Edmund snorted rudely. “No! He loved bird watching.”
“Maybe a rival bird watcher did him in?” Audrey said, excited.
“His death was an accident.” The detective’s tone was firm.
Georgia narrowed her eyes. “You can’t possibly know if it was murder or an accident, Detective. It’s far too soon.”
“The only murder that has taken place today,” Edmund said, “is what Nell did to the poor dip.”
My mouth fell open.
“Oh, please, Nell. We all saw the dip. You didn’t stand in front of it fast enough,” Audrey said. “This would never have happened at my—”
We all knew she was about to say book club, but she stopped herself just in time.
“Who would want to kill Anthony?” Georgia said quickly. No doubt she was covering for her best friend and partner in secret book club crime.
“He wasn’t murdered,” Detective Cole said again.
“I know so many people who’d want to kill Anthony,” Viktor said, smiling and nodding as he spoke. He was standing in the shadows, looking like a vampire. “He was obnoxious.”
Georgia nodded. “He dragged us all birdwatching and then got mad if we didn’t understand the stupid birdwatching etiquette.”
“Poor Nell,” Audrey said. “He practically destroyed her reputation around town for having the audacity to consult her field manual while in the field.”

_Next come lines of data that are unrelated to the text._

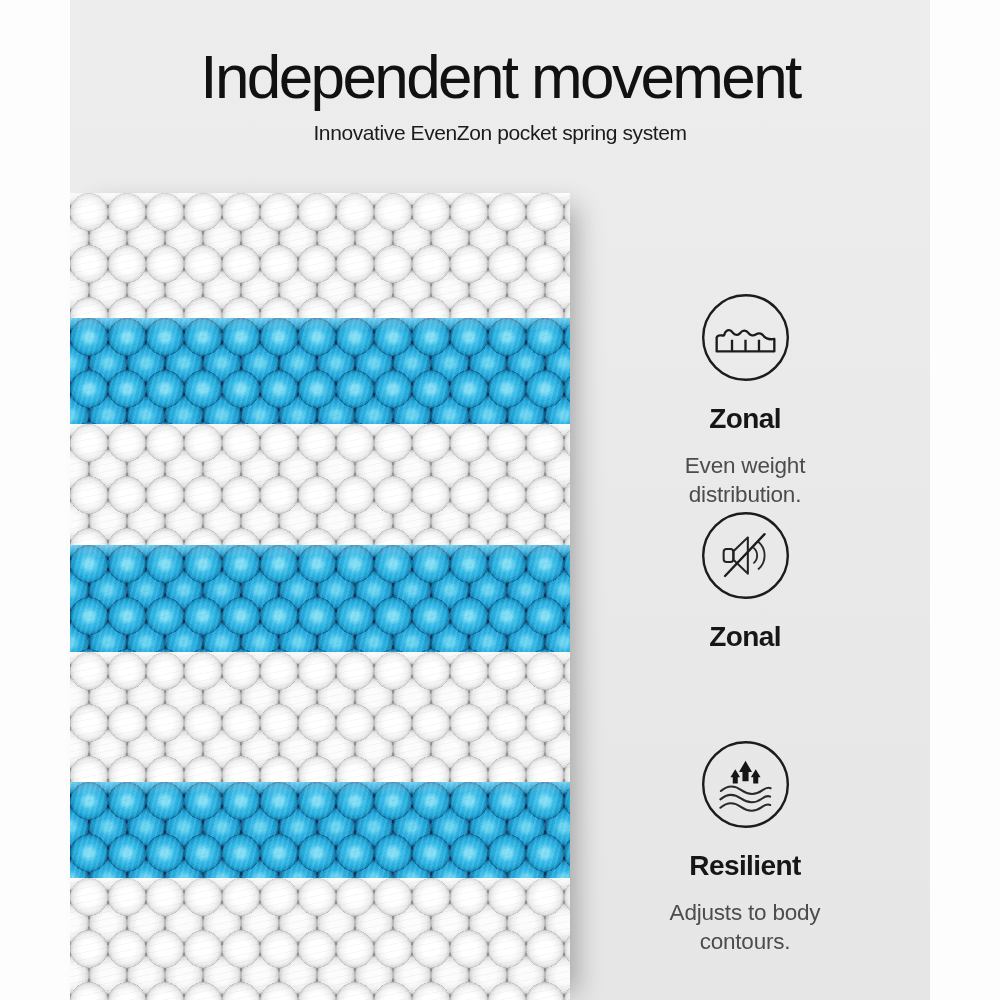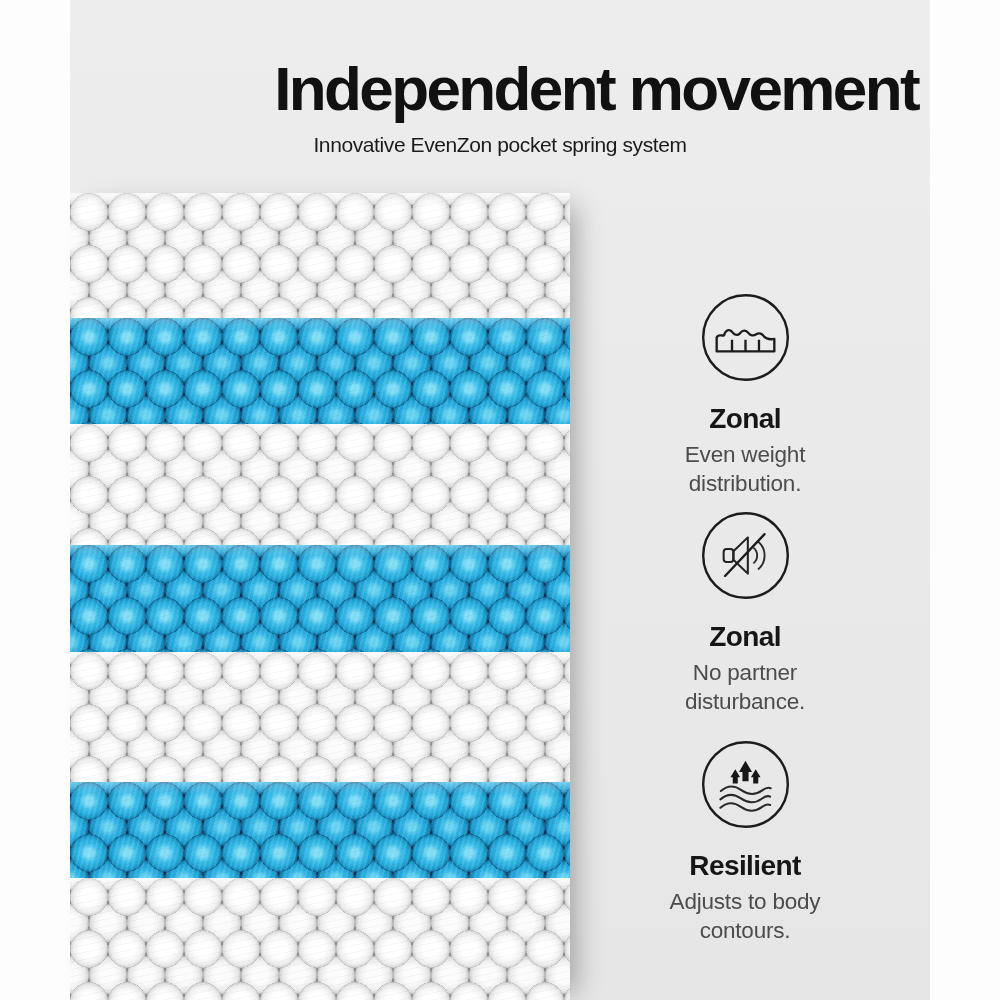--- a/index.html
+++ b/index.html
@@ -15,27 +15,26 @@
   }
 
   
   .edge-strip { position: absolute; top: 0; bottom: 0; background: #fdfdfd; }
   .edge-strip.left  { left: 0;     width: 70px; }
   .edge-strip.right { left: 930px; width: 70px; }
 
   
   .header { position: absolute; left: 70px; width: 860px; top: 44px; text-align: center; }
   .title {
-    margin: 12px;
+    margin: 0;
     font-size: 62px;
-    font-weight: bold;
+    font-weight: normal;
     letter-spacing: -2.6px;
     color: #111111;
     line-height: 1.05;
-    text-align: right;
   }
   .subtitle {
     margin: 12px 0 0 0;
     font-size: 21px;
     letter-spacing: -0.4px;
     color: #1b1b1b;
   }
 
   
   .photo {
@@ -92,21 +91,21 @@
   .feature .icon-wrap { line-height: 0; }
   .feature svg { width: 93px; height: 93px; }
   .feature-title {
     margin-top: 19px;
     font-size: 28px;
     font-weight: bold;
     letter-spacing: -0.6px;
     color: #161616;
   }
   .feature-desc {
-    margin: 5px auto 0 auto;
+    margin: 16px auto 0 auto;
     max-width: 200px;
     font-size: 22.5px;
     line-height: 1.3;
     letter-spacing: -0.2px;
     color: #4c4c4c;
   }
 </style>
 </head>
 <body>
 
@@ -147,21 +146,20 @@
       <svg viewBox="0 0 100 100" aria-hidden="true">
         <circle cx="50" cy="50" r="45.5" fill="none" stroke="#1c1c1c" stroke-width="2.6"></circle>
         <rect x="26.5" y="43" width="10.5" height="14" rx="3.2" fill="none" stroke="#222222" stroke-width="2.2"></rect>
         <path d="M37 45.5 L52.5 30.5 V69.5 L37 54.5 Z" fill="none" stroke="#222222" stroke-width="2.2" stroke-linejoin="round"></path>
         <path d="M58.5 41.5 a11 11 0 0 1 0 17" fill="none" stroke="#2a2a2a" stroke-width="2"></path>
         <path d="M63.5 35 a19.5 19.5 0 0 1 0 30" fill="none" stroke="#2a2a2a" stroke-width="2"></path>
         <line x1="28" y1="72" x2="70.5" y2="27" stroke="#1c1c1c" stroke-width="2.5" stroke-linecap="round"></line>
       </svg>
     </div>
     <div class="feature-title">Zonal</div>
-    <div class="feature-desc">No partner disturbance.</div>
   </div>
 
   <div class="feature f-resilient">
     <div class="icon-wrap">
       <svg viewBox="0 0 100 100" aria-hidden="true">
         <circle cx="50" cy="50" r="45.5" fill="none" stroke="#1c1c1c" stroke-width="2.6"></circle>
         <path d="M50 24.5 L57 36.5 H53.3 V46.5 H46.7 V36.5 H43 Z" fill="#161616"></path>
         <path d="M39 33.5 L44.2 42.3 H41.7 V49 H36.3 V42.3 H33.8 Z" fill="#161616"></path>
         <path d="M61 33.5 L66.2 42.3 H63.7 V49 H58.3 V42.3 H55.8 Z" fill="#161616"></path>
         <path d="M23.5 57 C31 50.5 38.5 51 45.5 56 C53 61.3 61 61.3 68 56.3 C71.5 53.8 74.5 52.8 77 54" fill="none" stroke="#2a2a2a" stroke-width="2.2" stroke-linecap="round"></path>

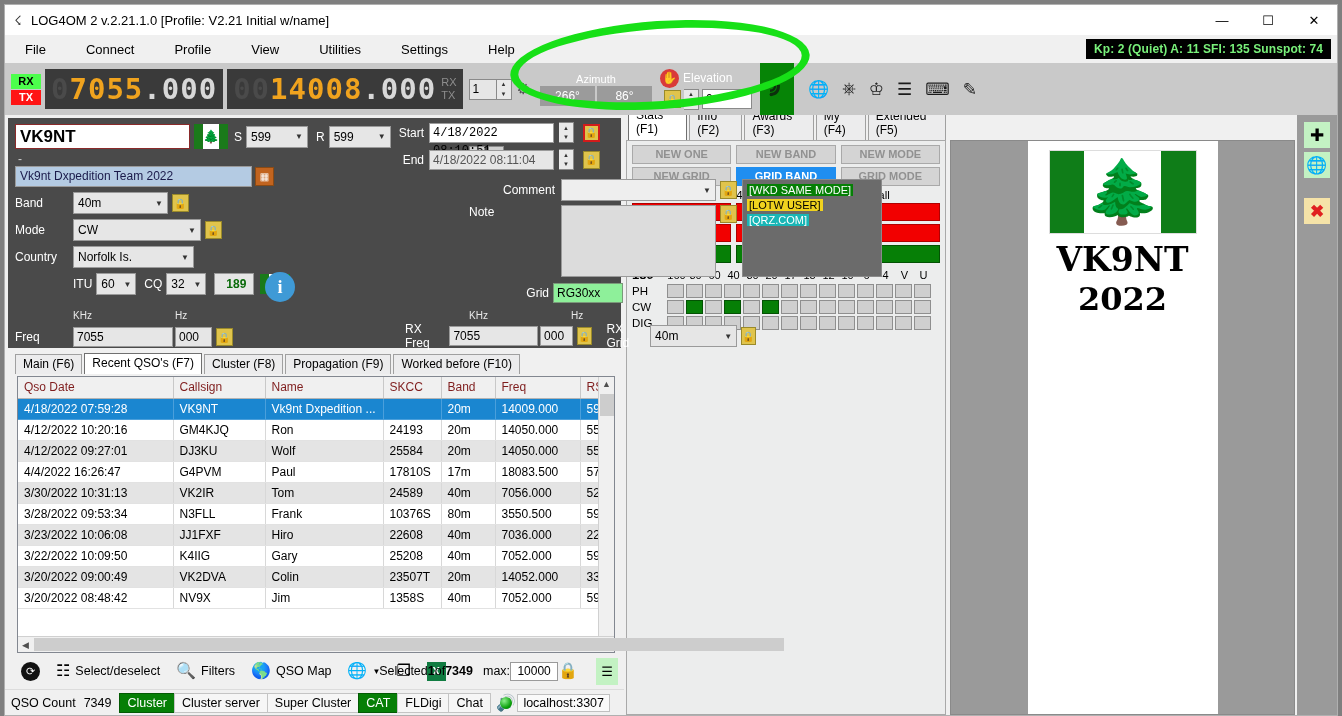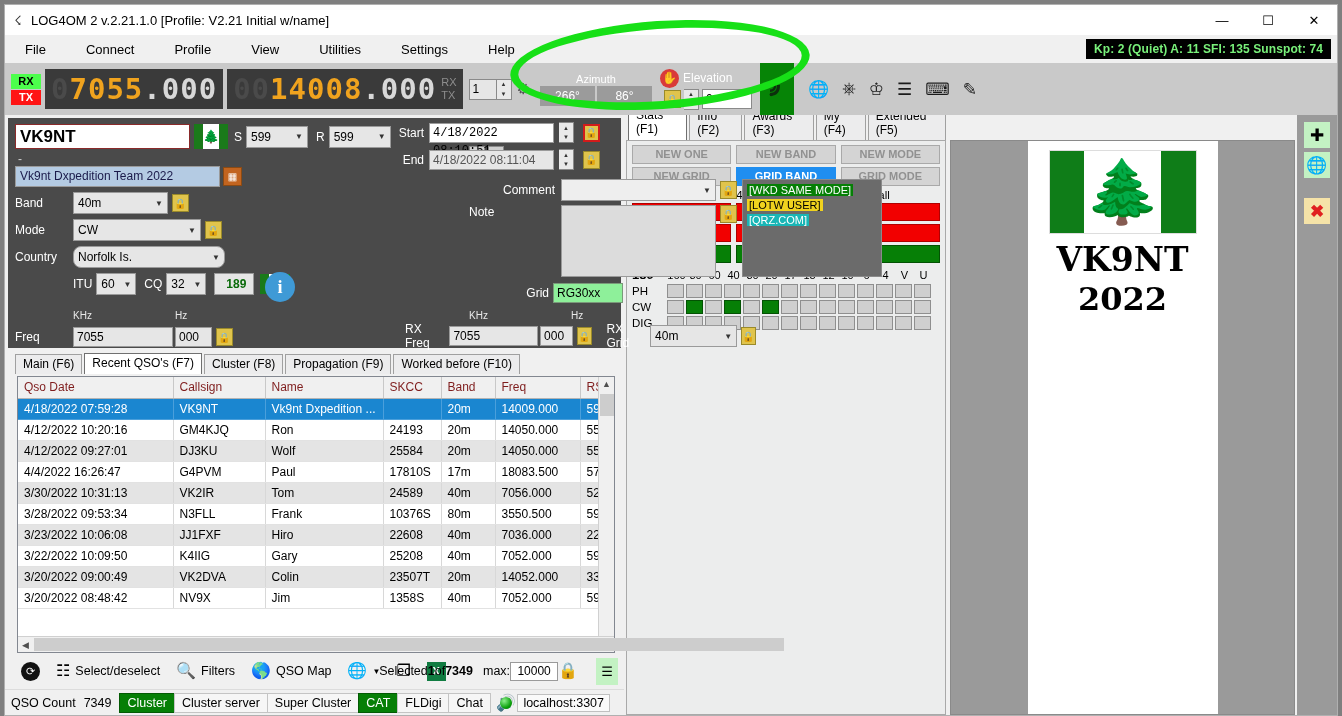--- a/index.html
+++ b/index.html
@@ -102,21 +102,21 @@
                line-height:23px; }
   .flagbox { width:34px; height:25px; margin-left:4px; display:flex; }
   .flagbox .g { flex:1; background:#1a7a1a; }
   .flagbox .w { flex:1.1; background:#fff; display:flex; align-items:center; justify-content:center;
                 font-size:13px; color:#157a15; line-height:1; }
   .lbl { font-size:12px; color:#fff; }
   .sel { height:22px; background:#e6e6e6; border:1px solid #9a9a9a; font-size:12px;
          display:flex; align-items:center; padding-left:4px; color:#000; position:relative; }
   .sel .cv { position:absolute; right:4px; font-size:8px; color:#333; }
   .dash { color:#cfcfcf; font-size:12px; margin:3px 0 0 3px; height:14px; }
-  .nameinput { width:205px; height:21px; background:#b4cbe3; border:1px solid #9a9a9a;
+  .nameinput { width:237px; height:21px; background:#b4cbe3; border:1px solid #9a9a9a;
                font-size:12px; color:#1a1a4a; padding-left:4px; line-height:19px; }
   .cardbtn { width:19px; height:19px; background:#c2641f; border:1px solid #8a4a14;
              margin-left:3px; display:flex; align-items:center; justify-content:center;
              color:#fff; font-size:10px; }
   .frow { display:flex; align-items:center; margin-top:5px; }
   .frow .fl { width:58px; font-size:12px; }
   .lockico { width:17px; height:18px; background:#e0c44c; border:1px solid #9a8a2a;
              margin-left:4px; display:flex; align-items:center; justify-content:center;
              font-size:10px; color:#4a3a00; }
   .gridbox { width:70px; height:20px; background:#8ef09a; border:1px solid #7a9a7a;
@@ -388,21 +388,21 @@
             <div class="fl">Mode</div>
             <div class="sel" style="width:128px;">
               <span>CW</span>
                 <span class="cv">▼</span>
             </div>
             <div class="lockico">🔒</div>
           </div>
 
           <div class="frow">
             <div class="fl">Country</div>
-            <div class="sel" style="width:152px;border-radius:8px;">
+            <div class="sel" style="width:121px;">
               <span>Norfolk Is.</span>
                 <span class="cv">▼</span>
             </div>
           </div>
 
           <div class="frow">
             <div style="width:58px;"></div>
             <div class="lbl" style="margin-right:4px;">ITU</div>
             <div class="sel" style="width:40px;">
               <span>60</span>

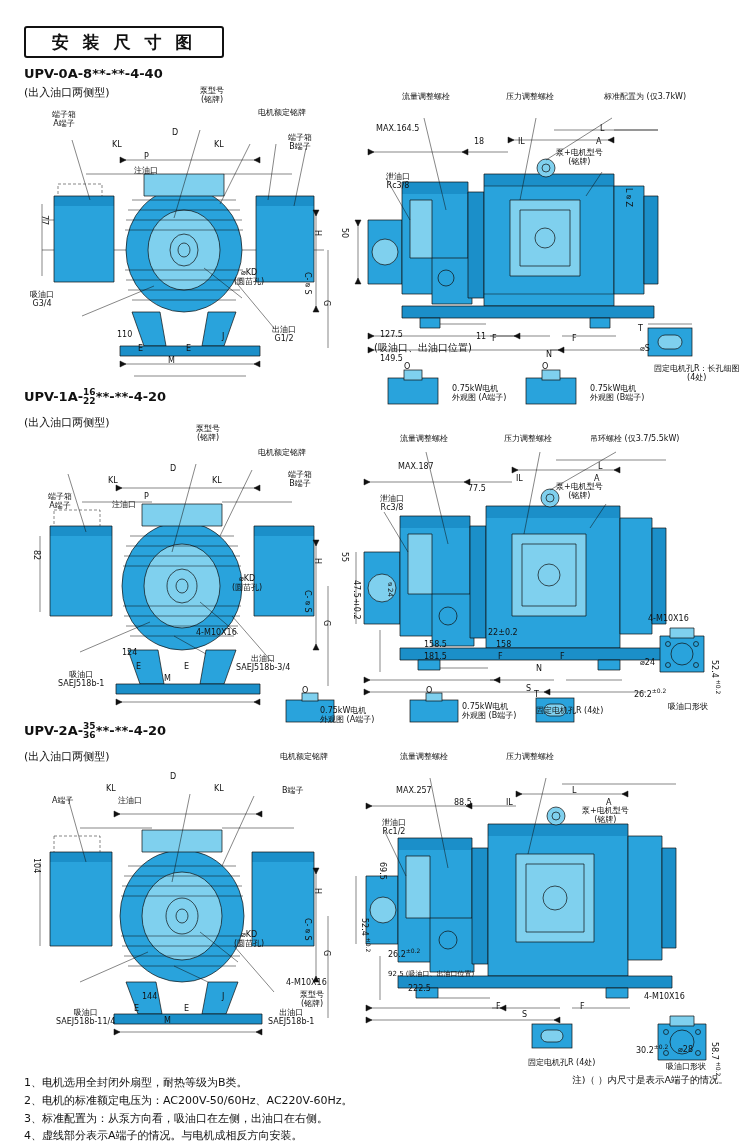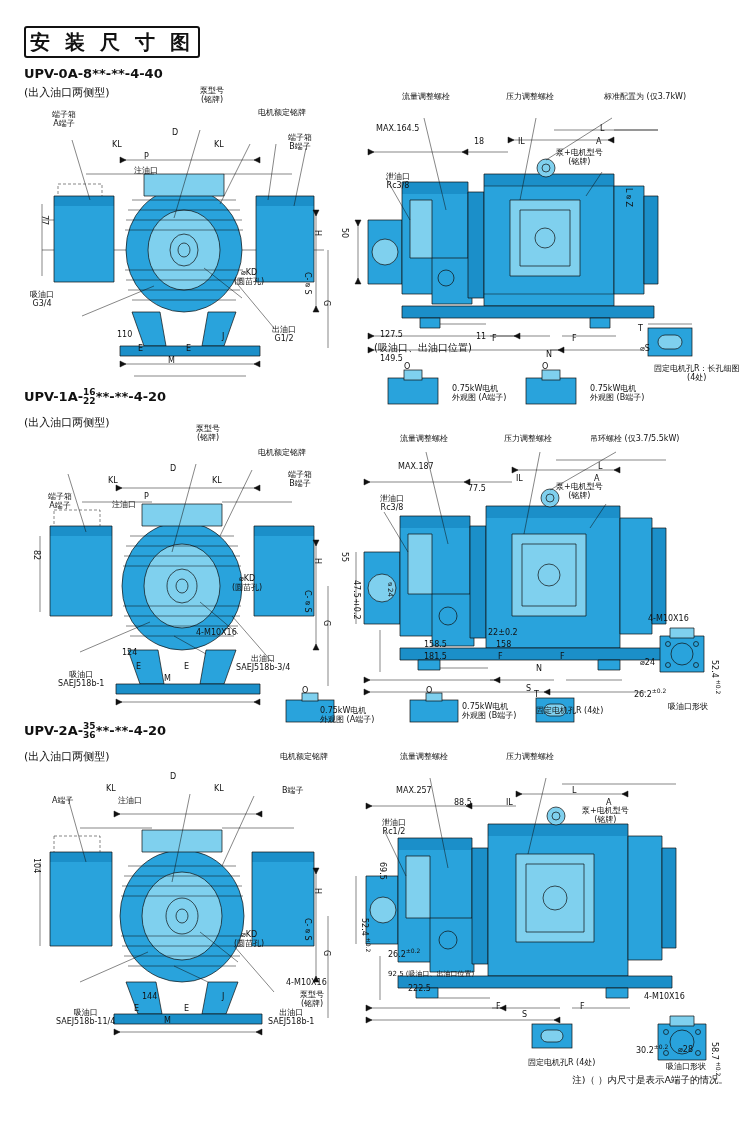--- a/index.html
+++ b/index.html
@@ -3,24 +3,24 @@
 <meta charset="utf-8">
 <style>
   html,body{margin:0;padding:0;background:#ffffff;}
   body{
     width:750px;height:1146px;position:relative;overflow:hidden;
     font-family:"DejaVu Sans","Liberation Sans",sans-serif;
     color:#111;
   }
   .page{position:absolute;inset:0;}
   .title-box{
-    position:absolute;left:24px;top:26px;width:176px;height:32px;
+    position:absolute;left:24px;top:26px;width:200px;height:32px;
     border:2px solid #111;border-radius:3px;box-sizing:border-box;
     display:flex;align-items:center;justify-content:center;
-    font-size:20px;font-weight:bold;letter-spacing:4px;
+    font-size:17px;font-weight:bold;letter-spacing:4px;
   }
   .model{position:absolute;font-size:13px;font-weight:bold;}
   .model .frac{display:inline-block;vertical-align:-0.35em;font-size:9px;line-height:1.02;text-align:center;}
   .sub{position:absolute;font-size:11px;}
   .dwg{position:absolute;}
   .lbl{position:absolute;font-size:8px;line-height:1.15;color:#111;white-space:nowrap;}
   .lbl.c{text-align:center;}
   .vert{writing-mode:vertical-rl;text-orientation:mixed;}
   .notes{position:absolute;left:24px;top:1074px;font-size:11px;line-height:1.62;}
   .note-right{position:absolute;right:22px;top:1074px;font-size:9.5px;}
@@ -732,15 +732,21 @@
     <svg width="56" height="36" viewBox="0 0 56 36">
       <rect class="cy" x="8" y="8" width="40" height="24"></rect>
       <rect class="ln" x="8" y="8" width="40" height="24"></rect>
       <rect class="cy3" x="17" y="14" width="22" height="12" rx="6"></rect>
       <rect class="ln" x="17" y="14" width="22" height="12" rx="6"></rect>
     </svg>
   </div>
   <div class="lbl" style="left:522px;top:1010px;">S</div>
   <div class="lbl" style="left:528px;top:1058px;">固定电机孔R (4处)</div>
 
+  <div class="notes">
+    <div>1、电机选用全封闭外扇型，耐热等级为B类。</div>
+    <div>2、电机的标准额定电压为：AC200V-50/60Hz、AC220V-60Hz。</div>
+    <div>3、标准配置为：从泵方向看，吸油口在左侧，出油口在右侧。</div>
+    <div>4、虚线部分表示A端子的情况。与电机成相反方向安装。</div>
+  </div>
   <div class="note-right">注)（ ）内尺寸是表示A端子的情况。</div>
 
 </div>
 
 </body></html>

“I didn’t mind so much,” I said. I didn’t like to speak poorly of the dead.
“He committed identity fraud, pretending to be me,” Georgia continued, “when he left that note on Nell’s car pretending to be me correcting her parking, which is something I do all the time to other people. Nell does park properly.”
Detective Cole appeared exasperated. “No one was murdered. I came by only as a courtesy because I didn’t want you all to wait for him.”
“Please go,” Edmund said. “Nobody likes you.”
Edison took off his glasses and sighed. “Detective Cole, thank you for alerting us to the passing of poor Anthony Evans.”
“So, Anthony is dead,” Viktor replied, “and that’s very sad and so on. But the real tragedy here is what happened to the French Onion Dip.”
Georgia, Audrey, and Edmund murmured in agreement.